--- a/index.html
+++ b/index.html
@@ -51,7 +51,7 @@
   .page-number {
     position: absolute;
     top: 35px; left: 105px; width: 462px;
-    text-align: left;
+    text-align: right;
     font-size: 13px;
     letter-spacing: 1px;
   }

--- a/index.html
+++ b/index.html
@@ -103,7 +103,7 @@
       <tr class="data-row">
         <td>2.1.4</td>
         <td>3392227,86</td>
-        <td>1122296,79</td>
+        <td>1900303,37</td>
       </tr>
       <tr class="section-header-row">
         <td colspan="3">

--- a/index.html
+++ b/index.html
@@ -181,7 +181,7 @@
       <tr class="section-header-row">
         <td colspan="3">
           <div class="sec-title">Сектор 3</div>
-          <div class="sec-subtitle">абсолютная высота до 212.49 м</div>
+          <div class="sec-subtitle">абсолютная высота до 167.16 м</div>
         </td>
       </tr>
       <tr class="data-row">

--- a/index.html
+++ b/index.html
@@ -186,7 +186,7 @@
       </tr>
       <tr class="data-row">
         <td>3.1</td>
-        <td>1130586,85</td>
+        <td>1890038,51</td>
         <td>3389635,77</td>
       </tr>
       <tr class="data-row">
===============
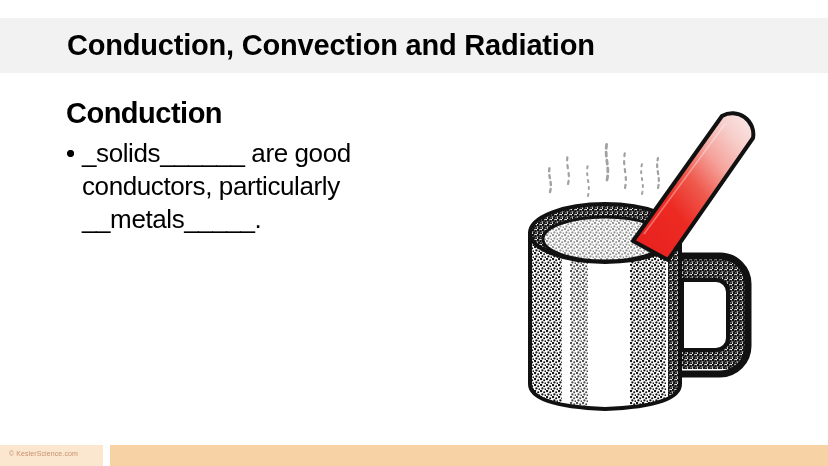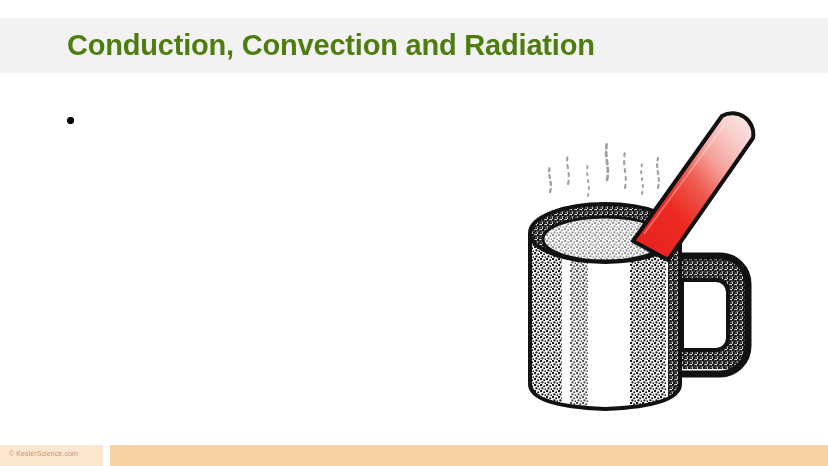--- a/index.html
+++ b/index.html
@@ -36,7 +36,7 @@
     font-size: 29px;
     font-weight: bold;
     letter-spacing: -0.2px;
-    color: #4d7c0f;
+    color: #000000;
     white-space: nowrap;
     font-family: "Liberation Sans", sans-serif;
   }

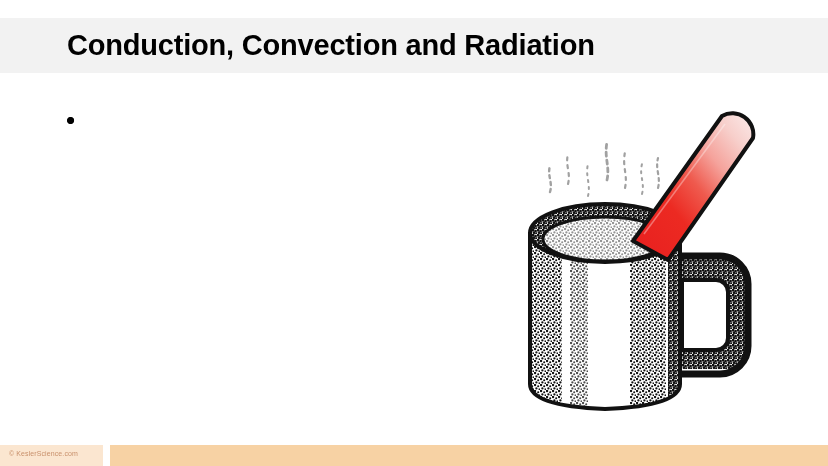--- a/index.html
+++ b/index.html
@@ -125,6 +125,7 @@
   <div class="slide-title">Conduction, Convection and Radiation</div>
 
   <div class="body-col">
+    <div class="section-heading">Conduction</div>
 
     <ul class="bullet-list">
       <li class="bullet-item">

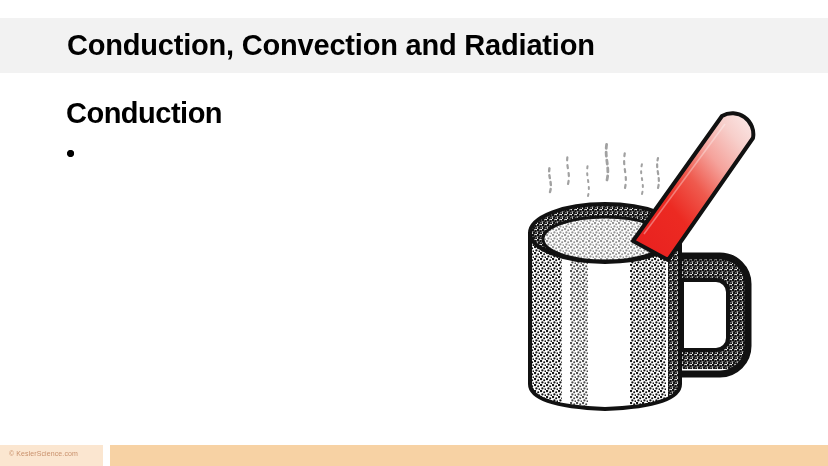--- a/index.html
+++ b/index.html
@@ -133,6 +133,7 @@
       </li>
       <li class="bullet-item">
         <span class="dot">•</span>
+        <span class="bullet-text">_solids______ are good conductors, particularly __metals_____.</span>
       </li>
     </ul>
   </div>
===============
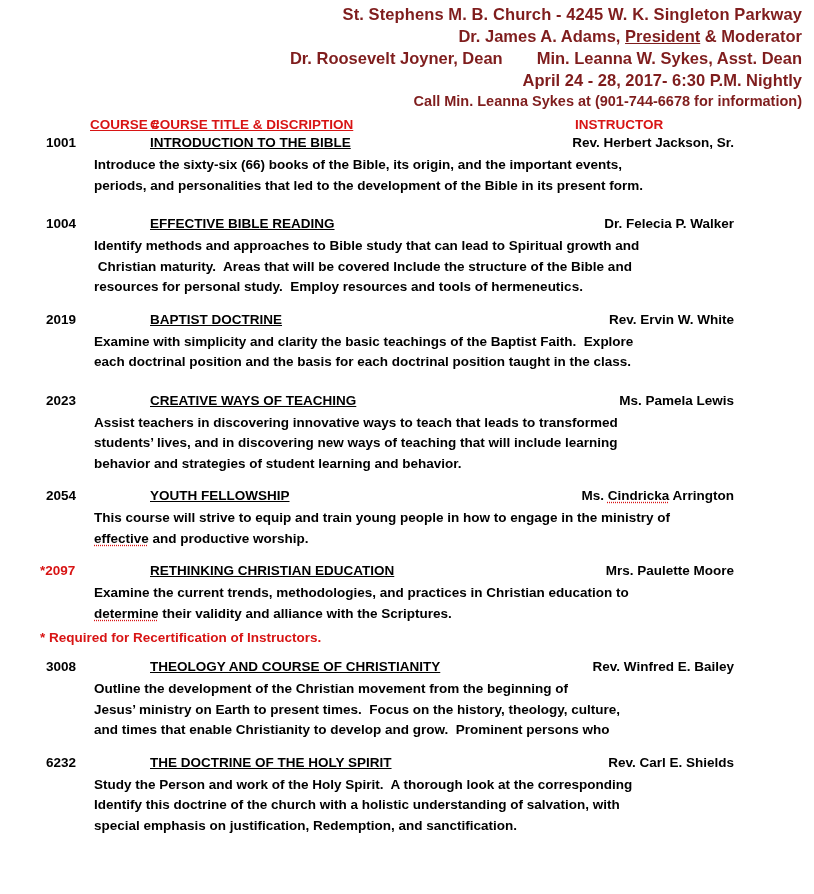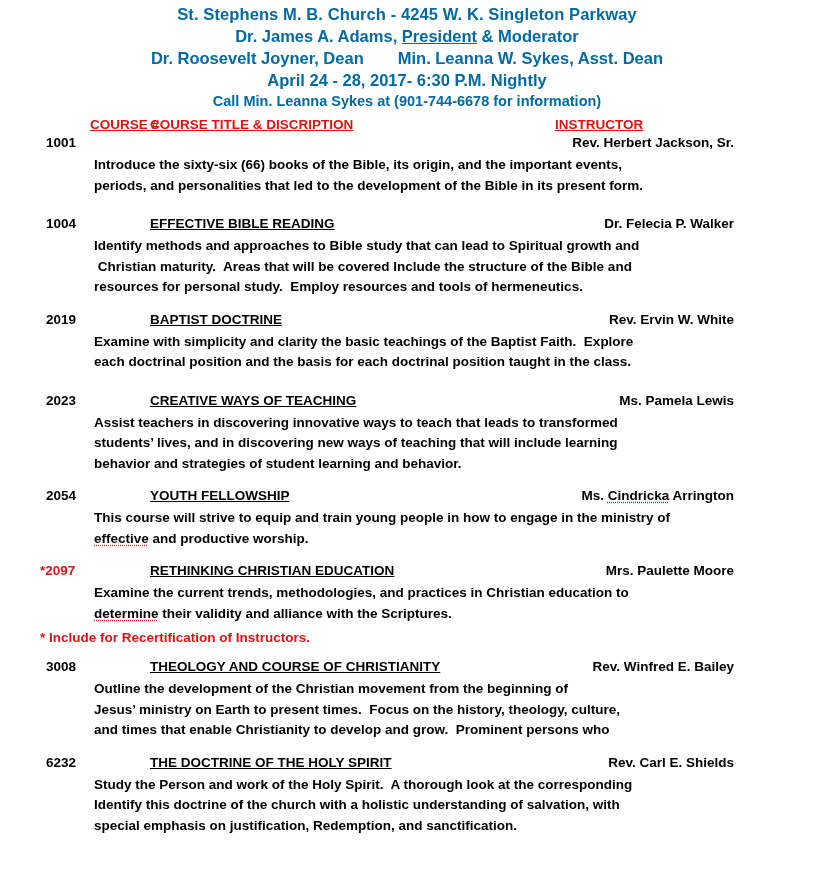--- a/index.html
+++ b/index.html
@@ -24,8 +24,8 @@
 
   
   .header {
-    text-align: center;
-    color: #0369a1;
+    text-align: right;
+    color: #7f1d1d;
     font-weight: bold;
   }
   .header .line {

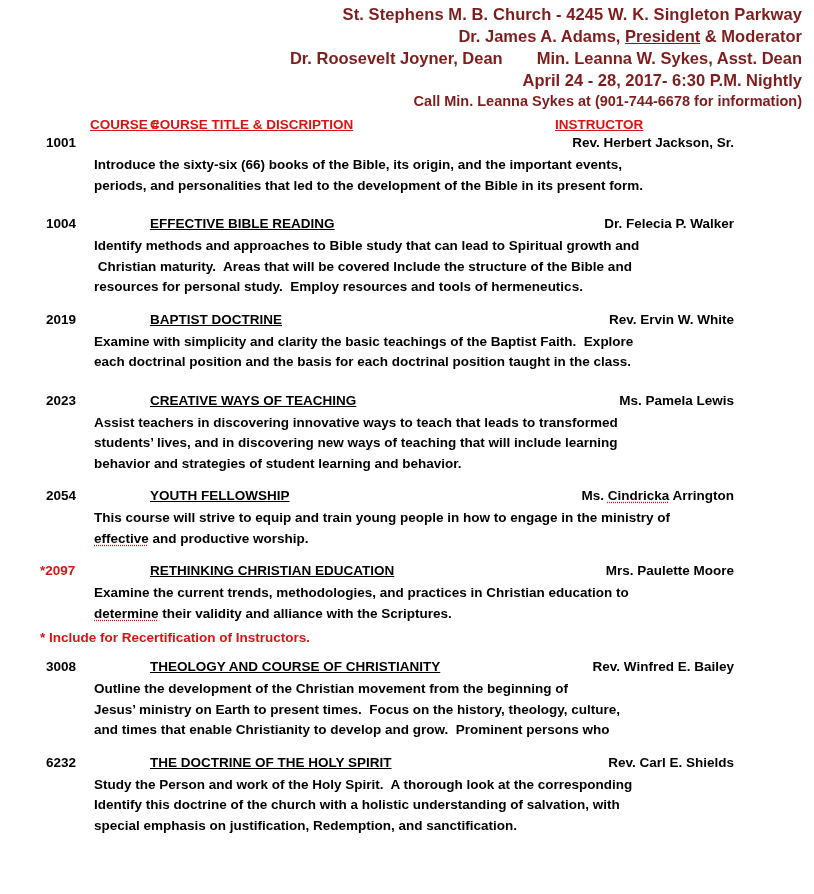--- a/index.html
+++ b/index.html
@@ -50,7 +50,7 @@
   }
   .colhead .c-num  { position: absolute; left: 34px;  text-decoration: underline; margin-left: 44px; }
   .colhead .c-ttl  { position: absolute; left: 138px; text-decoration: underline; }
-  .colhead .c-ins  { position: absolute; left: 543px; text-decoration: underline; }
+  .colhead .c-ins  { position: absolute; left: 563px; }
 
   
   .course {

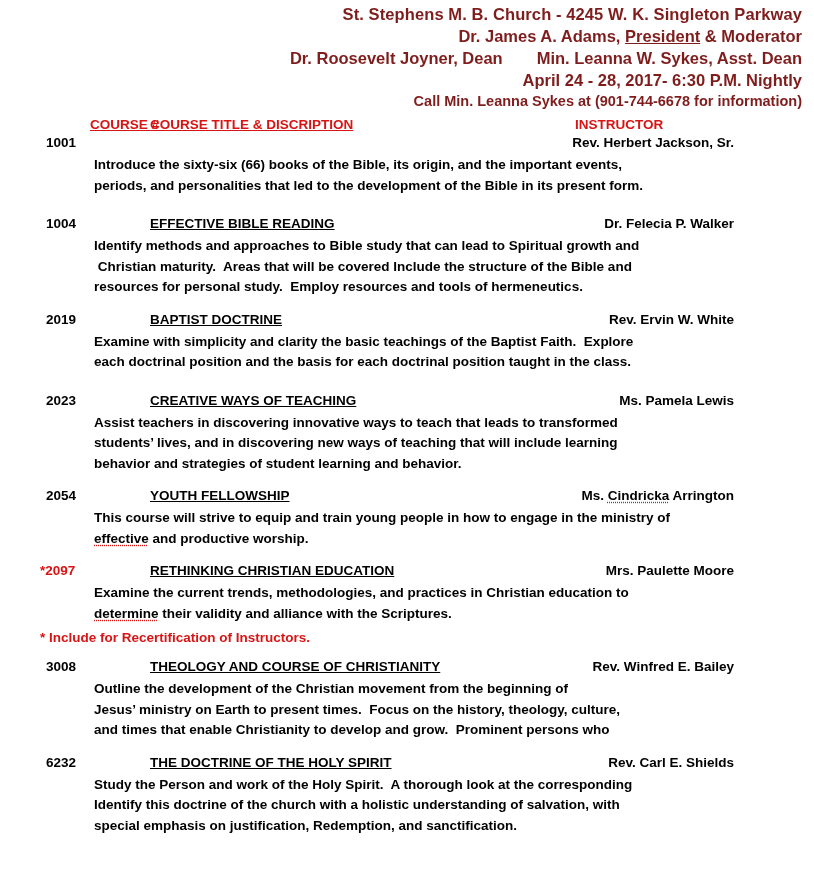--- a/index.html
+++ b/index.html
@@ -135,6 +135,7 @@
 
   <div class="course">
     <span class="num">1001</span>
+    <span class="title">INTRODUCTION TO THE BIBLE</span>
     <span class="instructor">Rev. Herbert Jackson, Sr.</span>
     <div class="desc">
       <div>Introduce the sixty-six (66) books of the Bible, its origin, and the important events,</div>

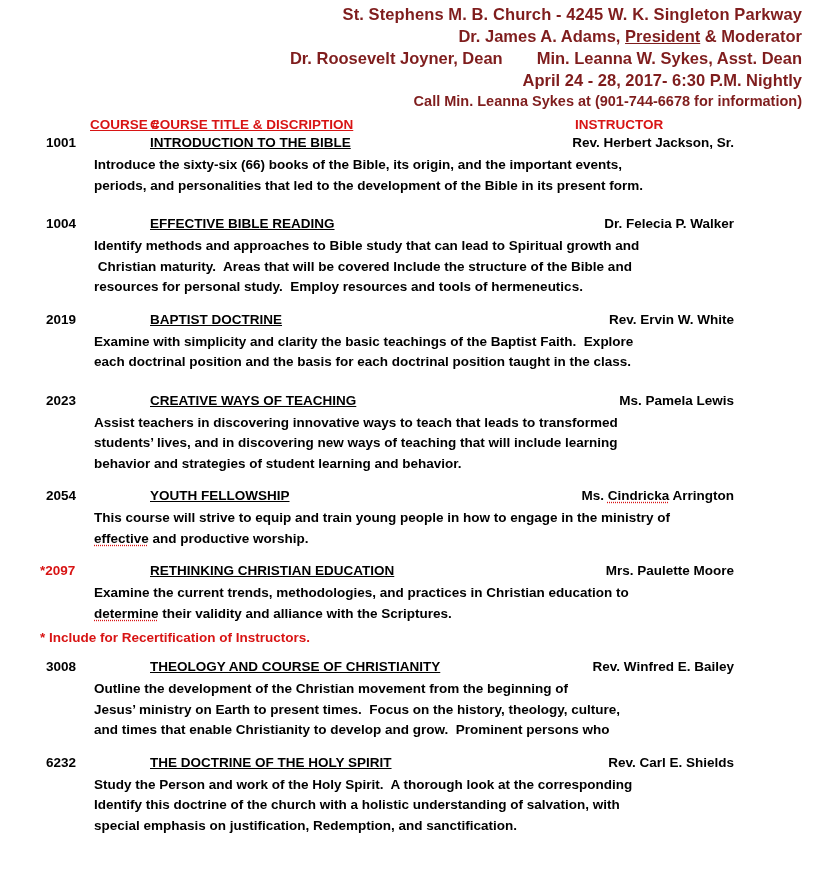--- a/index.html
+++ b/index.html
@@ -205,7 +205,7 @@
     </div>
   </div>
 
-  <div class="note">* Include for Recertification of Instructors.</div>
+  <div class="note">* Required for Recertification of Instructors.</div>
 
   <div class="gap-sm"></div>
===============
** WHAT THE TASK ASKS **
Each line of the entries where the string "text" occurs should be shown.

** YOUR RESPONSE **
-    text-align: left;
+    text-align: right;
+        <span class="bullet-text">_solids______ are good conductors, particularly __metals_____.</span>
-    text-align: center;
+    text-align: right;
   .colhead .c-num  { position: absolute; left: 34px;  text-decoration: underline; margin-left: 44px; }
   .colhead .c-ttl  { position: absolute; left: 138px; text-decoration: underline; }
-  .colhead .c-ins  { position: absolute; left: 543px; text-decoration: underline; }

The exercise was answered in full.